4.2 Defense Against Outside Adversary

If external adversary would like to use the background knowledge to build attack dictionary to attack on the user, then this dictionary will be very large to make the dictionary profiling. This is due to the attribute could be the user’s personal information including profession, interest, favorite song, etc. So in most cases, it is very difficult for the external adversary trying to get the user’s attribute information to get through the brute force.

In our protocol, all the delivered important information will be processed by a hash function H() to get a hash value, this value is also included in the message, when users get the message, they can check if the information is modified or not by comparing the hash value. Furthermore, we assume that an attacker intercepts information through an insecure channel. However, because we use asymmetric encryption algorithm, the external attacker does not know the user’s private key, so he has no way to recover the information. Hence, our protocol can resist external attackers.

5 Performance Evaluation

In this section, we evaluate the performance of the proposed protocol in terms of computation complexity and communication overhead in the mobile social networks. At the same time, we compare our protocol’s privacy preserving degree.

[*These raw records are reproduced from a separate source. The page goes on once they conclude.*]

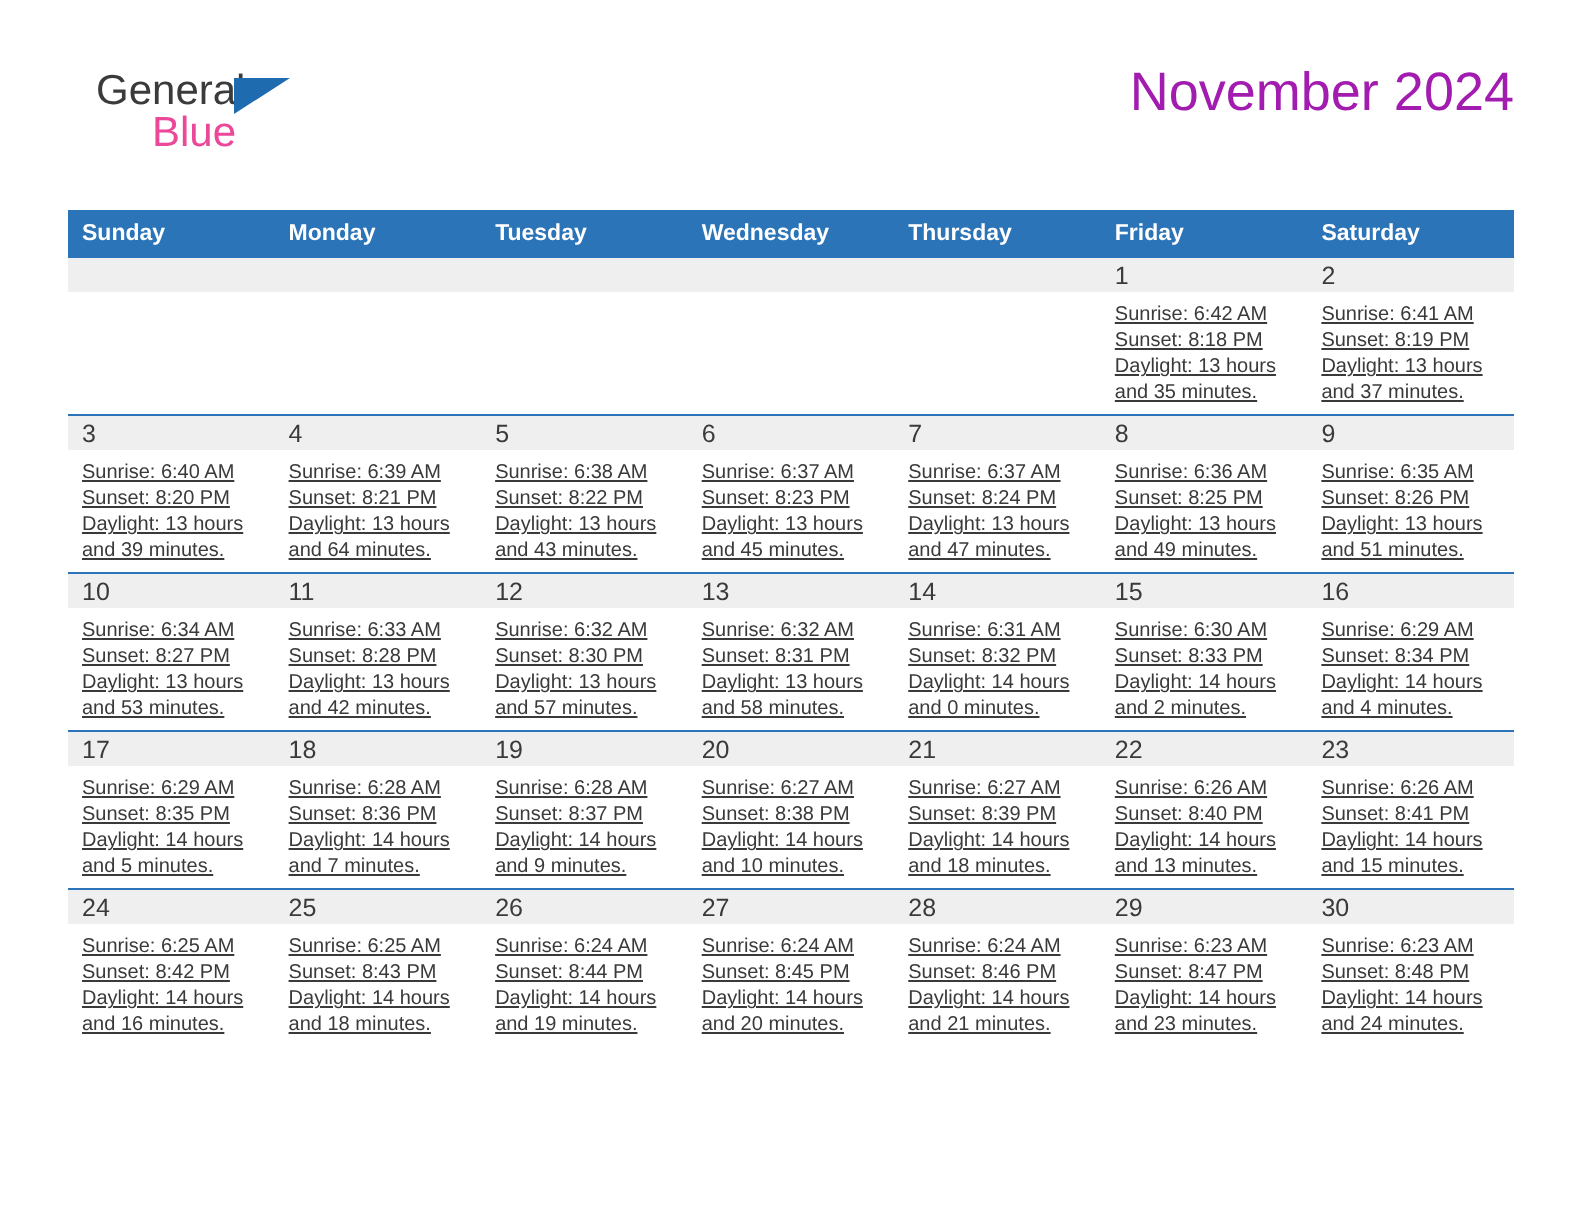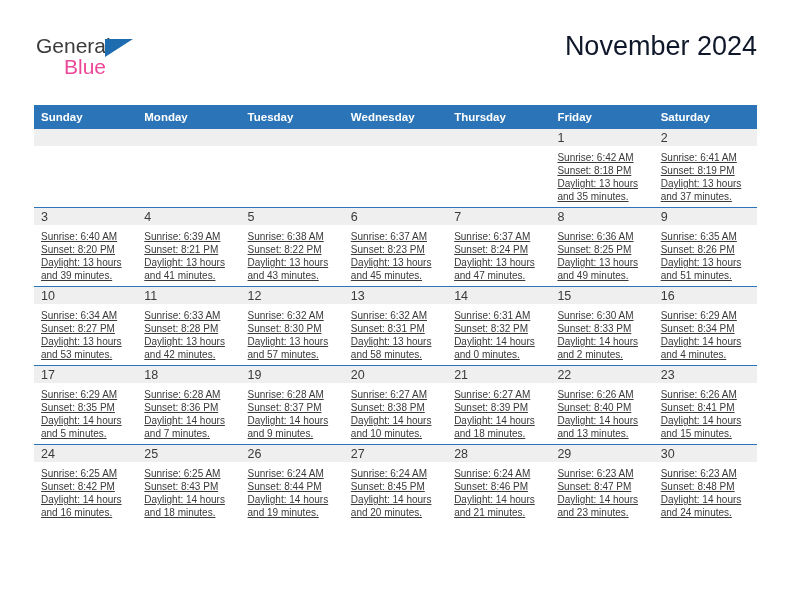--- a/index.html
+++ b/index.html
@@ -24,7 +24,7 @@
   
   .header {
     position: absolute;
-    left: 36px;
+    left: 48px;
     top: 30px;
     right: 35px;
     height: 70px;

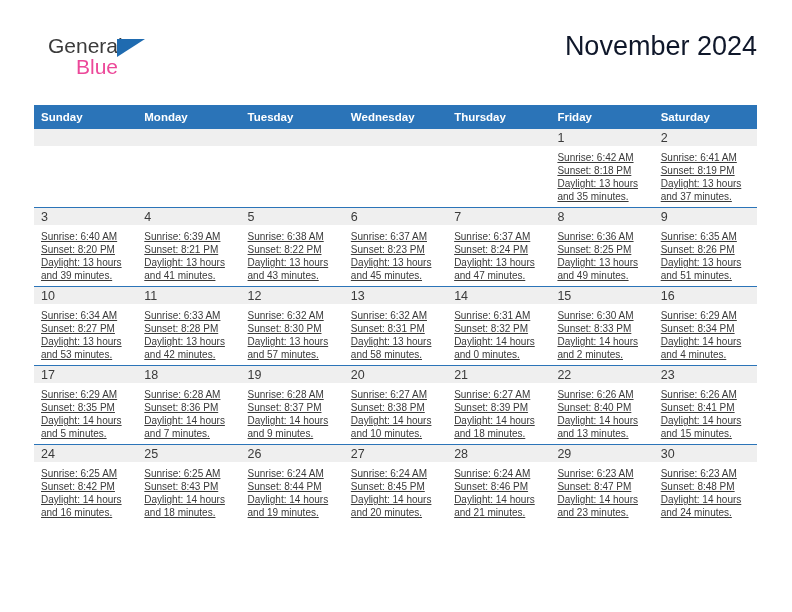--- a/index.html
+++ b/index.html
@@ -72,7 +72,7 @@
   }
   .cal-title {
     font-size: 27px;
-    color: #0f172a;
+    color: #a21caf;
     line-height: 32px;
     font-weight: normal;
     white-space: nowrap;

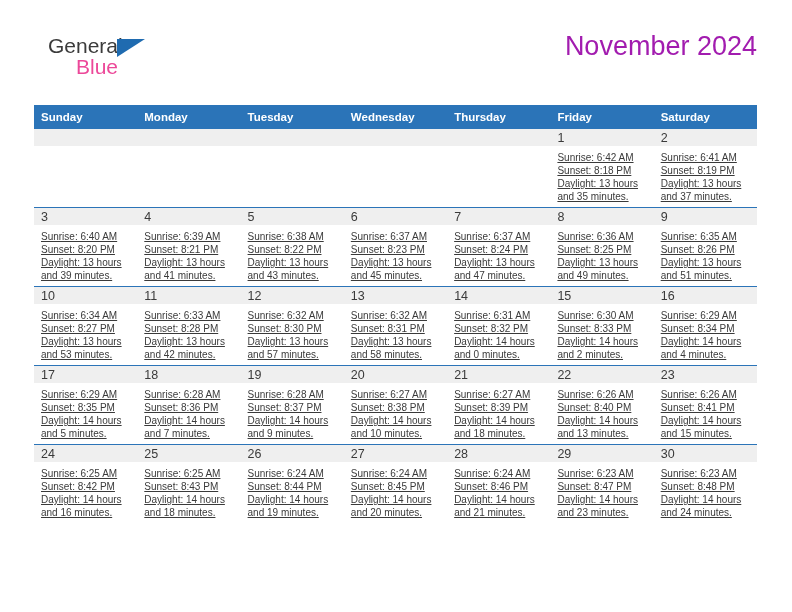--- a/index.html
+++ b/index.html
@@ -226,7 +226,7 @@
               <div>Sunrise: 6:39 AM</div>
               <div>Sunset: 8:21 PM</div>
               <div>Daylight: 13 hours</div>
-              <div>and 41 minutes.</div>
+              <div>and 64 minutes.</div>
             </div>
           </td>
           <td>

Table 2. Comparison of related work

We make an analysis about the complexity of our protocol and some existing work in this section. The offline, online computation cost as well as the communication overhead are used to measure the complexity of our protocol. The number of the multiplication and exponentiation operations is used to evaluate the computation cost, since these operations are always resource-consuming in mobile devices. The communication overhead is evaluated by counting the transferred and received bits.

In our paper exp1 means 1024-bit exponentiation operation, exp2 means 2048-bit exponentiation operation, add indicates modular addition, and mul1, mul2 represent 1024-bit and 2048-bit multiplication operation, respectively. We assume that each user in our protocol has n interests and the highest corresponding weight value is l. From Table 2, we can learn that our protocol decreases computation and communication costs significantly, especially the online computation cost which has a direct impact on system performance.

6 Conclusion

In this paper, we have proposed a multi-hop profile matching protocol for privacy preserving in mobile social networks. By computation of profile similarity, users can find out potential friends with similar interests, skills, age, location, etc., through a privacy preserving way. Our protocol uses confusion matrix technology, dot product, weight of interest level to get the similarity value, in which the weights and threshold are both chosen by users themselves. Detailed security analysis shows that the privacy of both names and values of users’ profile items is well protected by our protocol.